L'assetto normativo fa quindi propendere per il difetto di attribuzioni dei comuni, con la conseguente declaratoria, nel caso in esame, di nullità del regolamento impugnato e annullamento del correlato diniego.
L'attenzione verso la transizione energetica e le fonti rinnovabili
Infine, il TAR ha osservato che in relazione all’evoluzione dell’ordinamento UE, lo schema di nuovo Regolamento (UE) del Consiglio che istituisce il quadro per accelerare la diffusione delle energie rinnovabili evidenzia come: «L'energia solare è una fonte rinnovabile determinante per porre fine alla dipendenza dell'Unione dai combustibili fossili russi, e perseguire nel contempo la transizione verso un'economia climaticamente neutra».
Lo stesso schema di regolamento prevede che la pianificazione, la costruzione e l'esercizio degli impianti di produzione di energia da fonti rinnovabili, la loro connessione alla rete, la rete stessa, gli impianti di stoccaggio sono considerati d'interesse pubblico prevalente e d'interesse per la sanità e la sicurezza pubblica nella ponderazione degli interessi giuridici nei singoli casi.

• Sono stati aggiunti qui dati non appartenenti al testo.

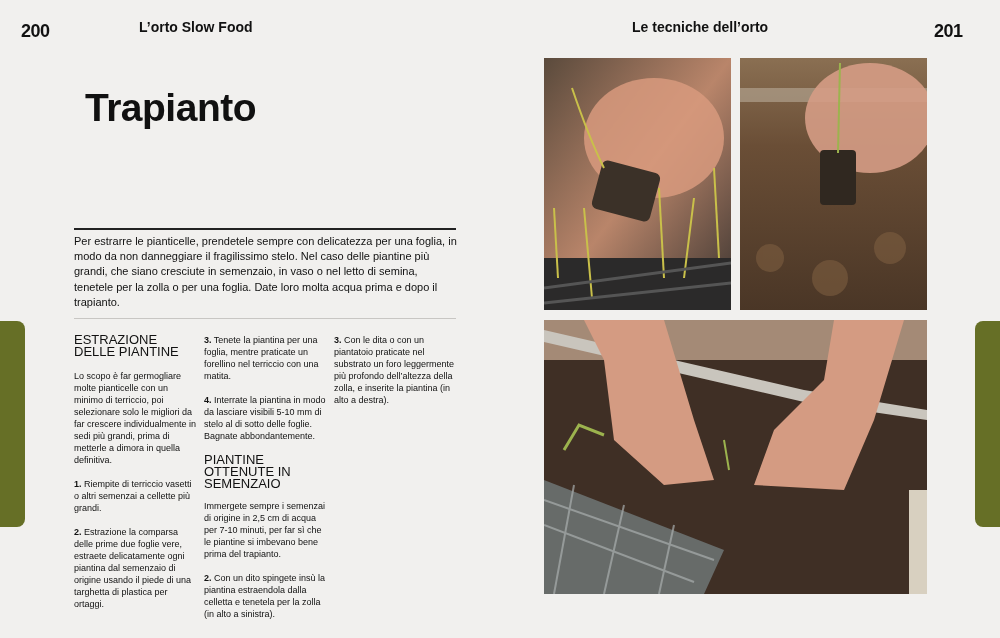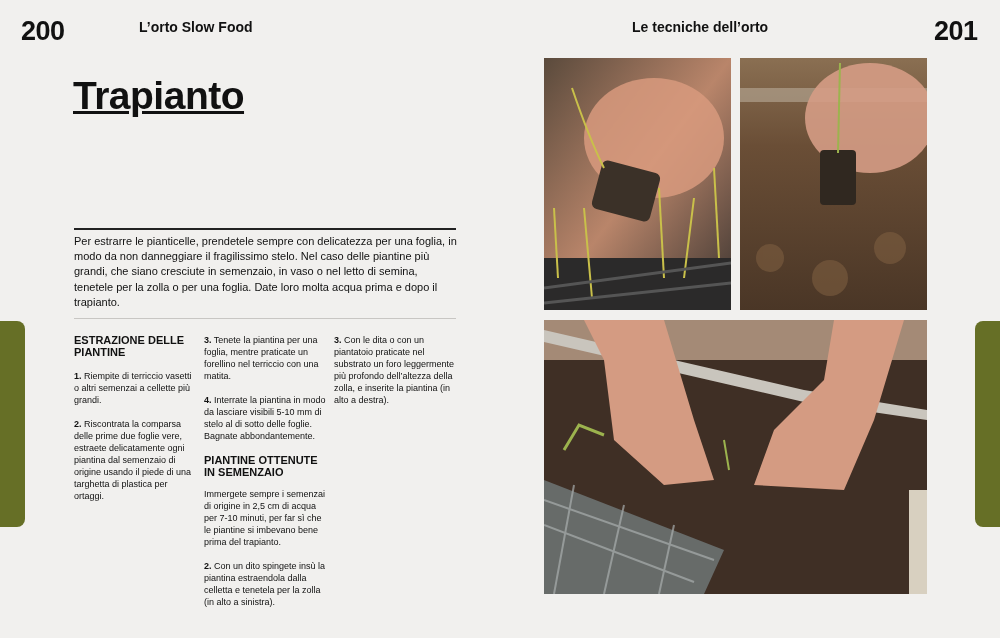--- a/index.html
+++ b/index.html
@@ -3,55 +3,56 @@
   <meta charset="utf-8">
   <style>
     html, body { margin: 0; padding: 0; }
     body {
       width: 1000px; height: 638px; position: relative; overflow: hidden;
       background: #f1f0ee;
       font-family: "Liberation Sans", sans-serif;
       color: #111;
     }
     .abs { position: absolute; }
-    .page-num { font-weight: bold; font-size: 27px; letter-spacing: -0.5px; top: 15px; line-height: 32px; }
+    .page-num { font-weight: bold; font-size: 18px; letter-spacing: -0.5px; top: 15px; line-height: 32px; }
     .running-head { font-weight: bold; font-size: 14px; top: 19px; }
     .title { left: 73px; top: 72px; font-size: 39px; font-weight: bold; letter-spacing: -0.5px; line-height: 48px; }
     .rule-top { left: 74px; top: 228px; width: 382px; height: 1.5px; background: #222; }
     .rule-bottom { left: 74px; top: 318px; width: 382px; height: 1px; background: #c8c6c3; }
     .intro { left: 74px; top: 234px; width: 385px; font-size: 11px; line-height: 15.2px; }
     .col { top: 334px; width: 124px; font-size: 9px; line-height: 12px; }
     .col p { margin: 0 0 12px 0; }
-    .col h3 { margin: 0 0 12px 0; font-size: 11px; line-height: 12px; font-weight: bold; text-transform: uppercase; }
+    .col h3 { margin: 0 0 12px 0; font-size: 13px; line-height: 12px; font-weight: normal; text-transform: uppercase; }
     .col b { font-weight: bold; }
     .tab { width: 25px; top: 321px; height: 206px; background: #666f26; }
     .tab.left { left: 0; border-radius: 0 8px 8px 0; }
     .tab.right { left: 975px; border-radius: 8px 0 0 8px; }
     .photo { overflow: hidden; }
     .photo svg { display: block; width: 100%; height: 100%; }
   </style>
 </head>
 <body>
 
 <div class="abs page-num" style="left:21px;">200</div>
 <div class="abs running-head" style="left:139px;">L’orto Slow Food</div>
 
 <div class="abs running-head" style="left:609px;padding-left:23px;">Le tecniche dell’orto</div>
 <div class="abs page-num" style="left:934px;text-align:right;">201</div>
 
-<h1 class="abs title" style="margin:0;text-decoration:underline;">Trapianto</h1>
+<h1 class="abs title" style="margin:12px;">Trapianto</h1>
 
 <div class="abs rule-top"></div>
 <p class="abs intro" style="margin:0;">Per estrarre le pianticelle, prendetele sempre con delicatezza per una foglia, in modo da non danneggiare il fragilissimo stelo. Nel caso delle piantine più grandi, che siano cresciute in semenzaio, in vaso o nel letto di semina, tenetele per la zolla o per una foglia. Date loro molta acqua prima e dopo il trapianto.</p>
 <div class="abs rule-bottom"></div>
 
 <div class="abs col" style="left:74px;">
   <h3>Estrazione delle piantine</h3>
+  <p>Lo scopo è far germogliare molte pianticelle con un minimo di terriccio, poi selezionare solo le migliori da far crescere individualmente in sedi più grandi, prima di metterle a dimora in quella definitiva.</p>
   <p><b>1.</b><span> Riempite di terriccio vasetti o altri semenzai a cellette più grandi.</span></p>
-  <p><b>2.</b><span> Riscontrata la comparsa delle prime due foglie vere, estraete delicatamente ogni piantina dal semenzaio di origine usando il piede di una targhetta di plastica per ortaggi.</span></p>
+  <p><b>2.</b><span> Estrazione la comparsa delle prime due foglie vere, estraete delicatamente ogni piantina dal semenzaio di origine usando il piede di una targhetta di plastica per ortaggi.</span></p>
 </div>
 
 <div class="abs col" style="left:204px;">
   <p><b>3.</b><span> Tenete la piantina per una foglia, mentre praticate un forellino nel terriccio con una matita.</span></p>
   <p><b>4.</b><span> Interrate la piantina in modo da lasciare visibili 5-10 mm di stelo al di sotto delle foglie. Bagnate abbondantemente.</span></p>
   <h3 style="margin-bottom:10px;">Piantine ottenute in semenzaio</h3>
   <p>Immergete sempre i semenzai di origine in 2,5 cm di acqua per 7-10 minuti, per far sì che le piantine si imbevano bene prima del trapianto.</p>
   <p><b>2.</b><span> Con un dito spingete insù la piantina estraendola dalla celletta e tenetela per la zolla (in alto a sinistra).</span></p>
 </div>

Gli Stati membri possono limitare l'applicazione di tali disposizioni a determinate parti del loro territorio nonché a determinati tipi di tecnologie o a progetti con determinate caratteristiche tecniche, conformemente alle priorità stabilite nei rispettivi piani nazionali integrati per l'energia e il clima.
Si tratta di un quadro che sempre più spinge verso una negazione, in tale ambito, dell’autonomia decisionale degli enti locali territoriali.